🤖 AI Summary
This work addresses the challenge that reinforcement learning policies often fail to generalize to unseen safety constraints, posing risks in real-world dynamic environments. To mitigate this, the authors propose a predictive safety filter that post-processes the policy’s contact-point outputs: upon detecting potential collisions, it asynchronously searches for safe contact sequences by integrating a full physics model with a sampling-based optimizer, guided by a learned value function to preserve long-term reward. The approach innovatively combines geometric projection, momentum-augmented updates, and replica exchange mechanisms to effectively handle safety-critical planning in discontinuous contact spaces.
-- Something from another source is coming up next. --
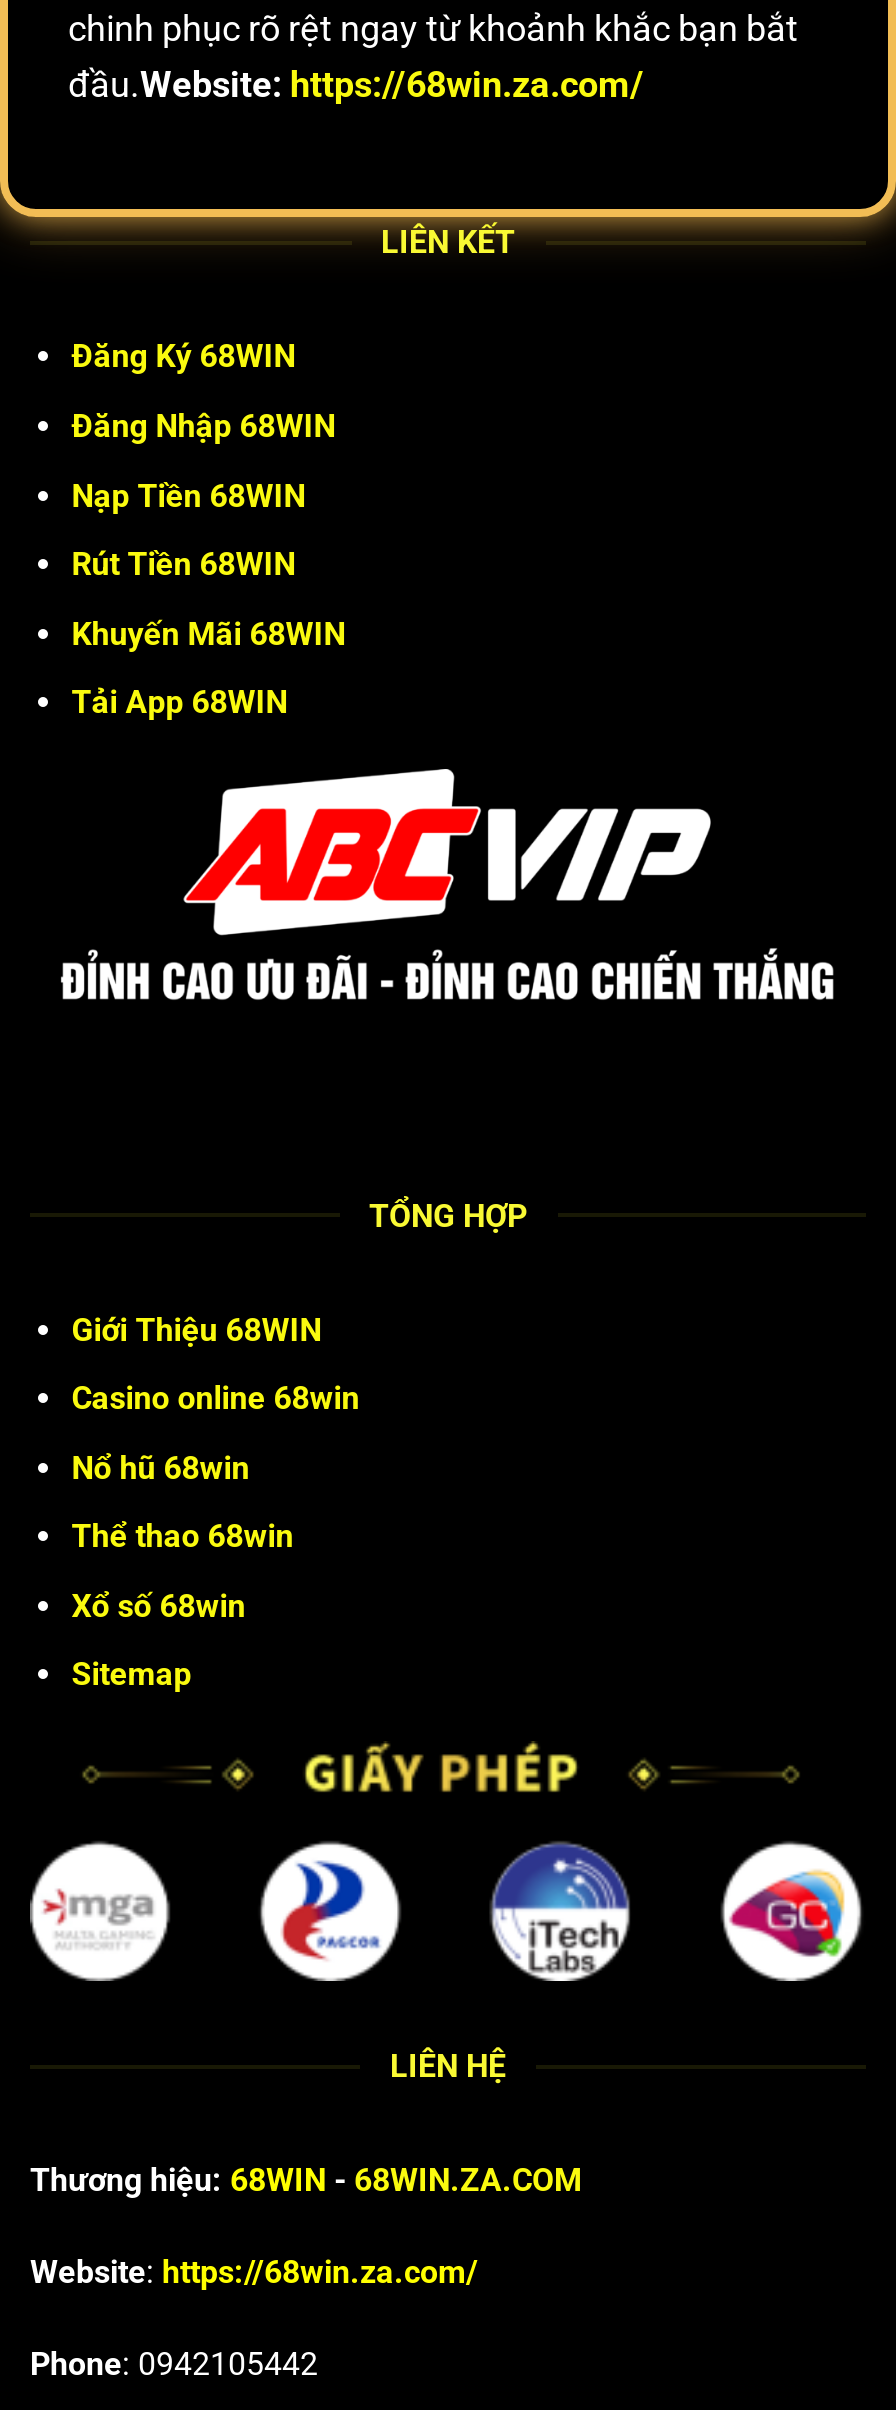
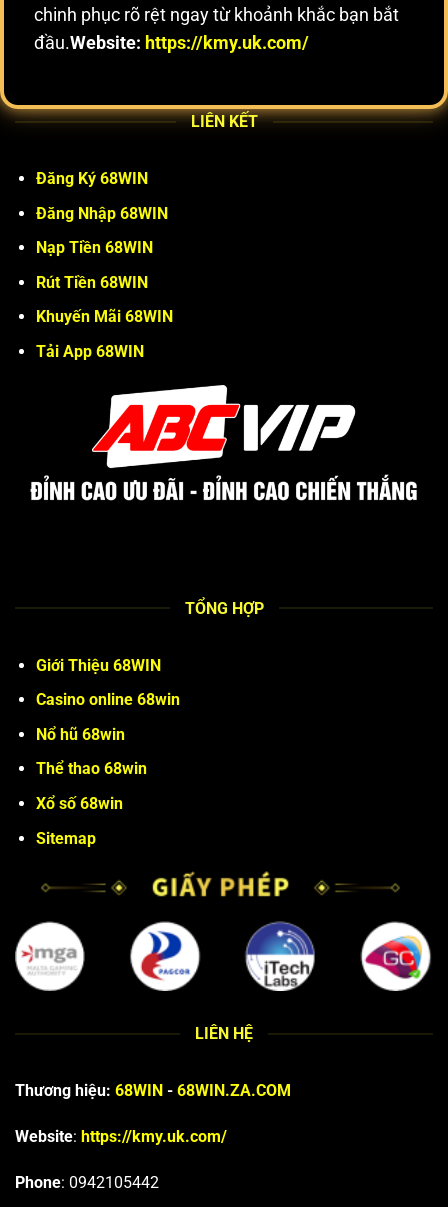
- đầu.Website: https://68win.za.com/
+ đầu.Website: https://kmy.uk.com/

- Website: https://68win.za.com/
+ Website: https://kmy.uk.com/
Experiments demonstrate that, in densely cluttered environments, a quadrupedal robot achieves significantly reduced safety violations—both in simulation and on physical hardware—while maintaining locomotion performance closely aligned with the original policy.
📝 Abstract
Reinforcement learning (RL) policies enable dynamic legged locomotion but lack mechanisms to avoid violations of safety constraints that are absent during training. Large-scale offline safe learning is impractical for covering all edge cases. Existing safety frameworks either rely on reduced-order models that cannot reason about whole-body behaviors or require conservative recovery controllers that degrade task performance. We propose a predictive safety filter that post-hoc filters the nominal contact locations fed to the RL policy. When a collision is predicted, a sampling-based optimizer asynchronously searches for safer contact sequences using a full-physics model, while a learned value function bootstraps long-horizon returns. Our three algorithmic components (geometric projection of sampled contacts, momentum-augmented updates, and replica-exchange) make the optimization tractable in a discontinuous contact landscape. We validate the filter on a quadruped robot in dense, cluttered environments, both in simulation and in the real world, showing substantial reductions in safety violations with minimal deviation from the nominal input.